------ Records ------

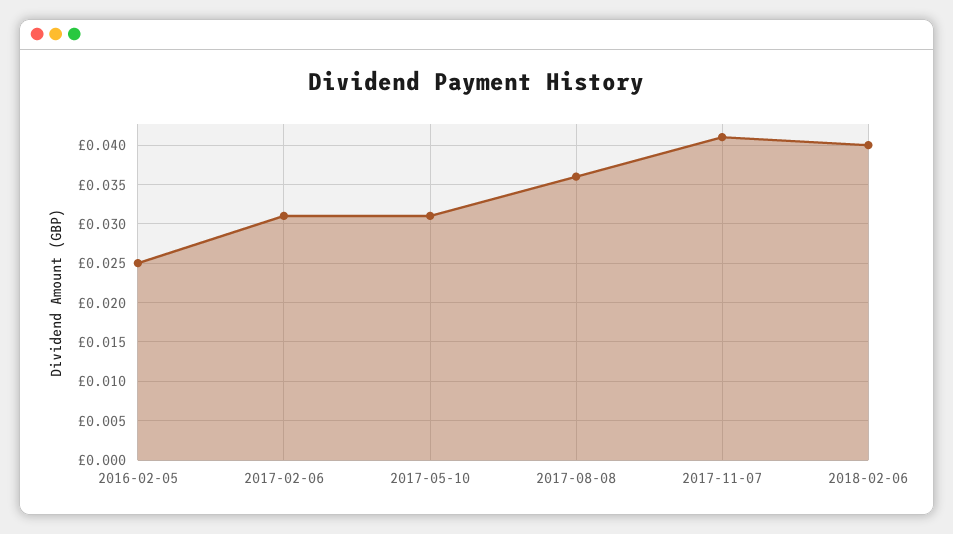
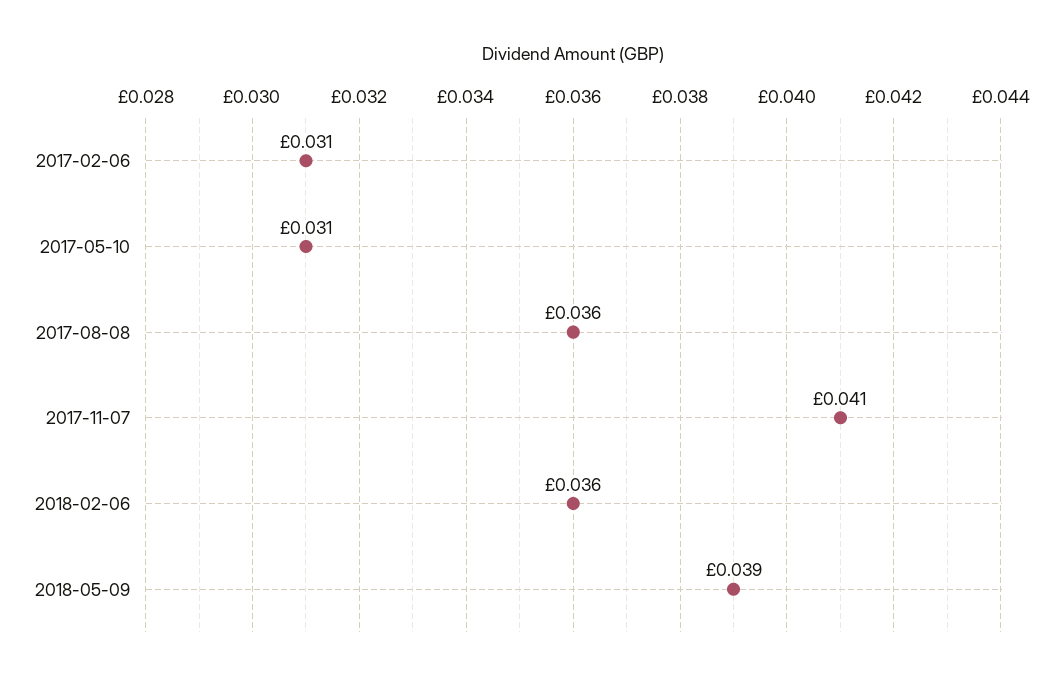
2016-02-05: 0.025 -> none
2018-02-06: 0.04 -> 0.036
2018-05-09: none -> 0.039

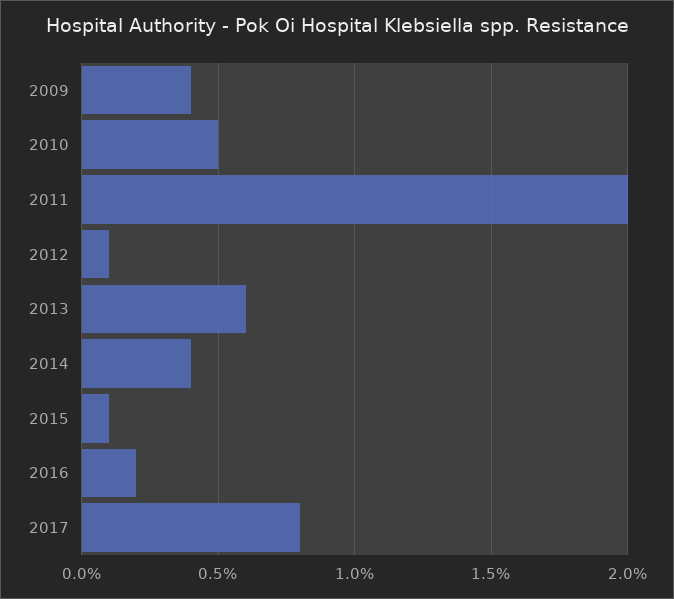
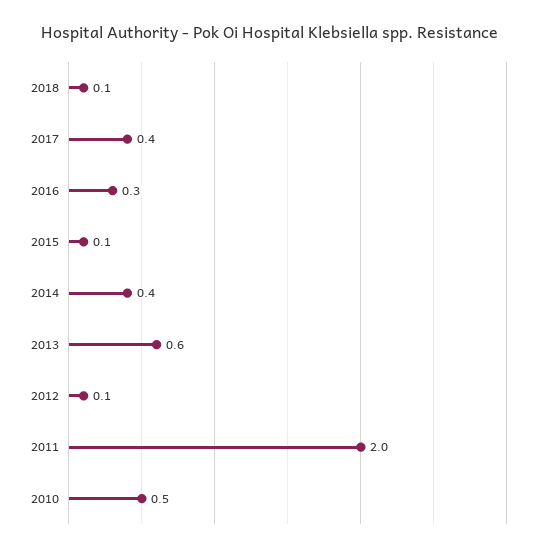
2009: 0.4 -> none
2016: 0.2 -> 0.3
2017: 0.8 -> 0.4
2018: none -> 0.1

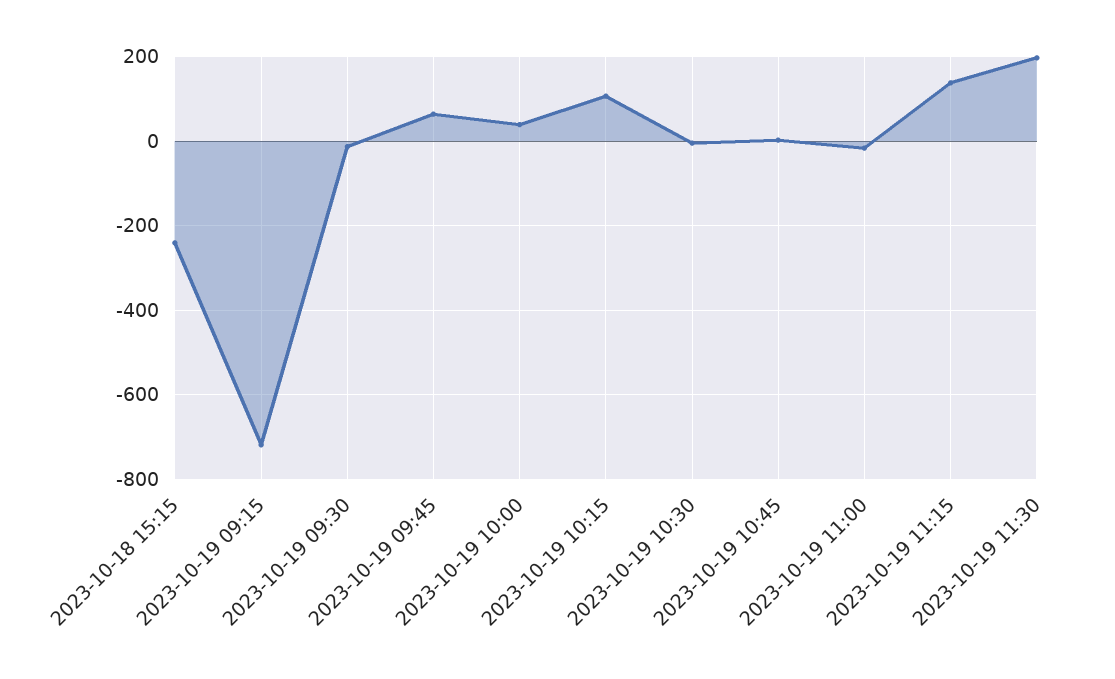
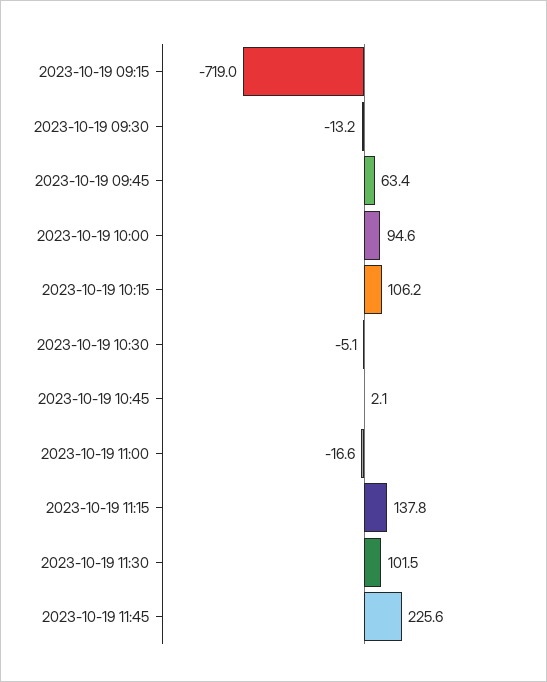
2023-10-18 15:15: -240 -> none
2023-10-19 10:00: 40 -> 94.6
2023-10-19 11:30: 200 -> 101.5
2023-10-19 11:45: none -> 225.6

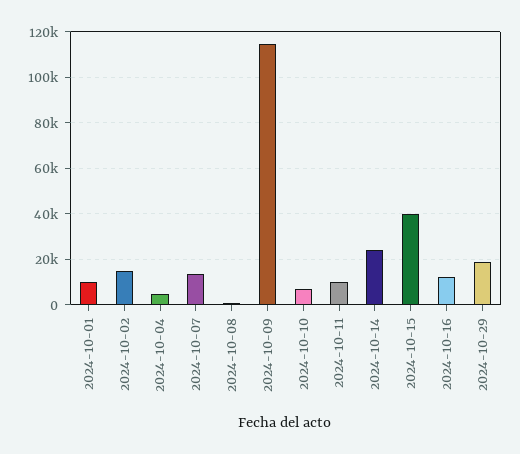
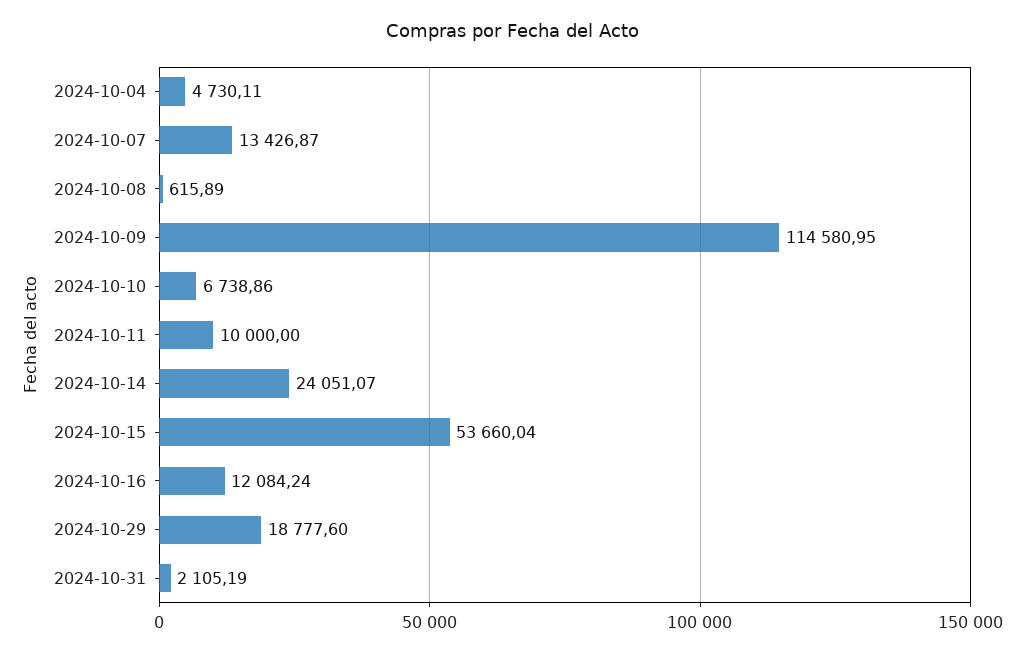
2024-10-01: 10000 -> none
2024-10-02: 15000 -> none
2024-10-15: 40000 -> 53660.04
2024-10-31: none -> 2105.19

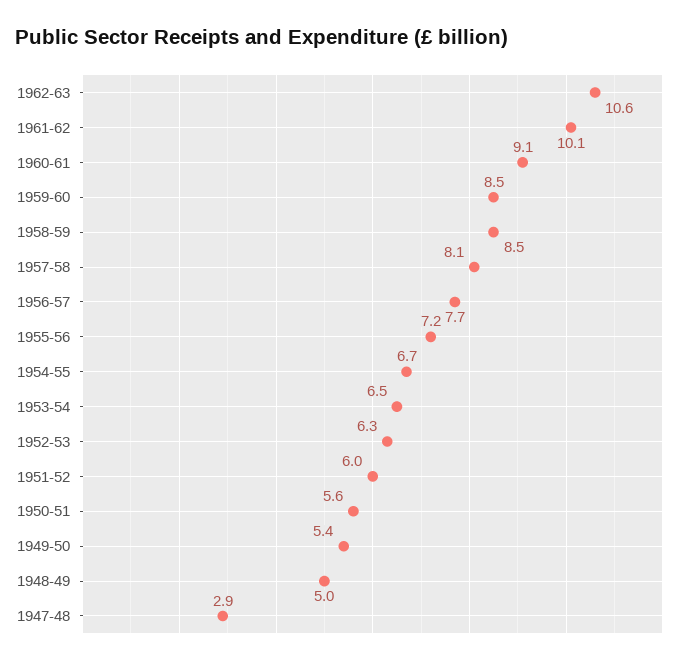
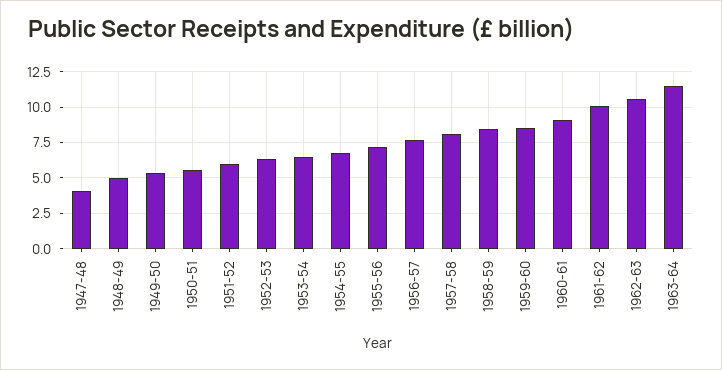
1947-48: 2.9 -> 4
1963-64: none -> 11.5

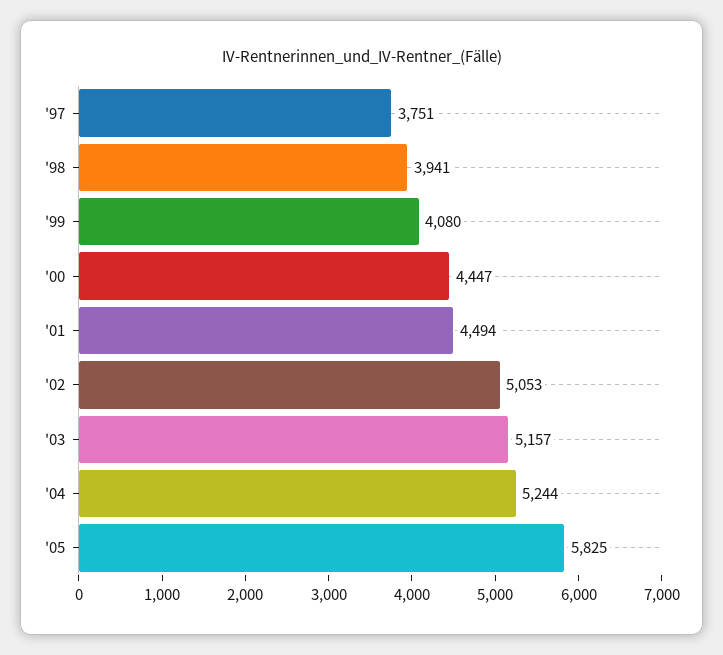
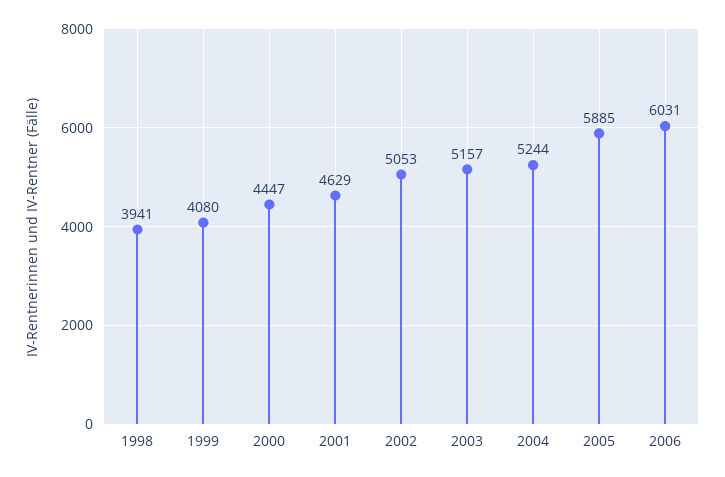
'97: 3751 -> none
'01: 4494 -> 4629
'05: 5825 -> 5885
2006: none -> 6031

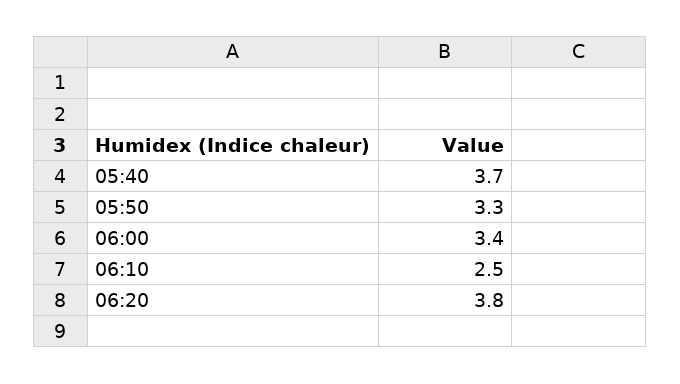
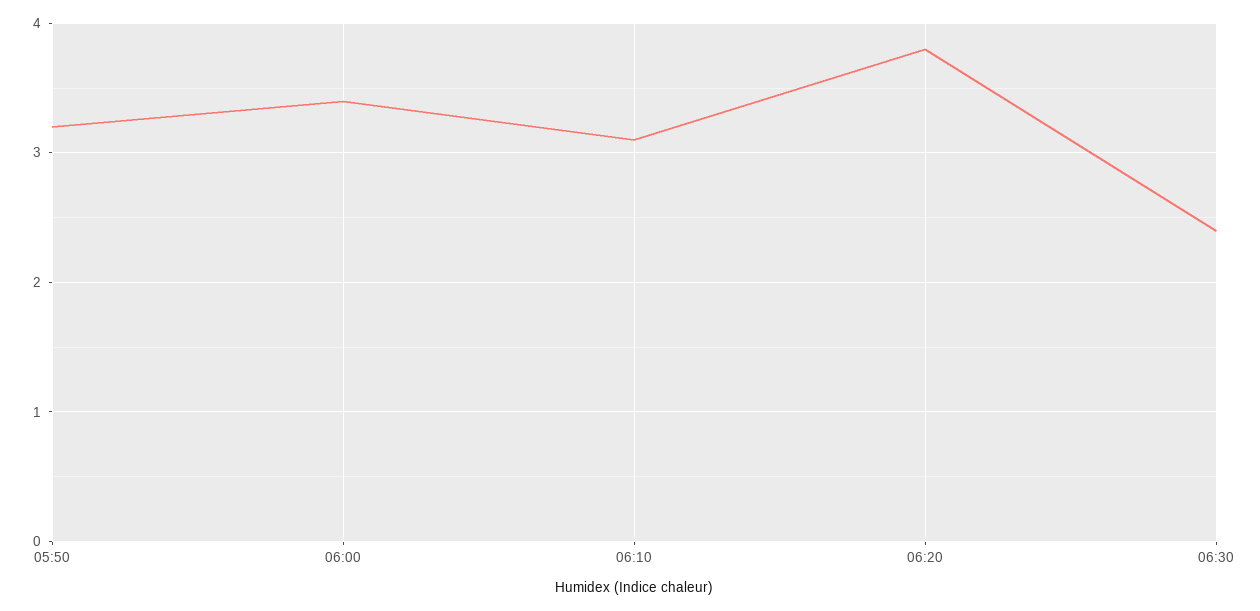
05:40: 3.7 -> none
05:50: 3.3 -> 3.2
06:10: 2.5 -> 3.1
06:30: none -> 2.4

------

Task item =
Copy the records above exactly, leaving out every picture.

Exercise output =
2016-02-05: 0.025 -> none
2018-02-06: 0.04 -> 0.036
2018-05-09: none -> 0.039

2009: 0.4 -> none
2016: 0.2 -> 0.3
2017: 0.8 -> 0.4
2018: none -> 0.1

2023-10-18 15:15: -240 -> none
2023-10-19 10:00: 40 -> 94.6
2023-10-19 11:30: 200 -> 101.5
2023-10-19 11:45: none -> 225.6

2024-10-01: 10000 -> none
2024-10-02: 15000 -> none
2024-10-15: 40000 -> 53660.04
2024-10-31: none -> 2105.19

1947-48: 2.9 -> 4
1963-64: none -> 11.5

'97: 3751 -> none
'01: 4494 -> 4629
'05: 5825 -> 5885
2006: none -> 6031

05:40: 3.7 -> none
05:50: 3.3 -> 3.2
06:10: 2.5 -> 3.1
06:30: none -> 2.4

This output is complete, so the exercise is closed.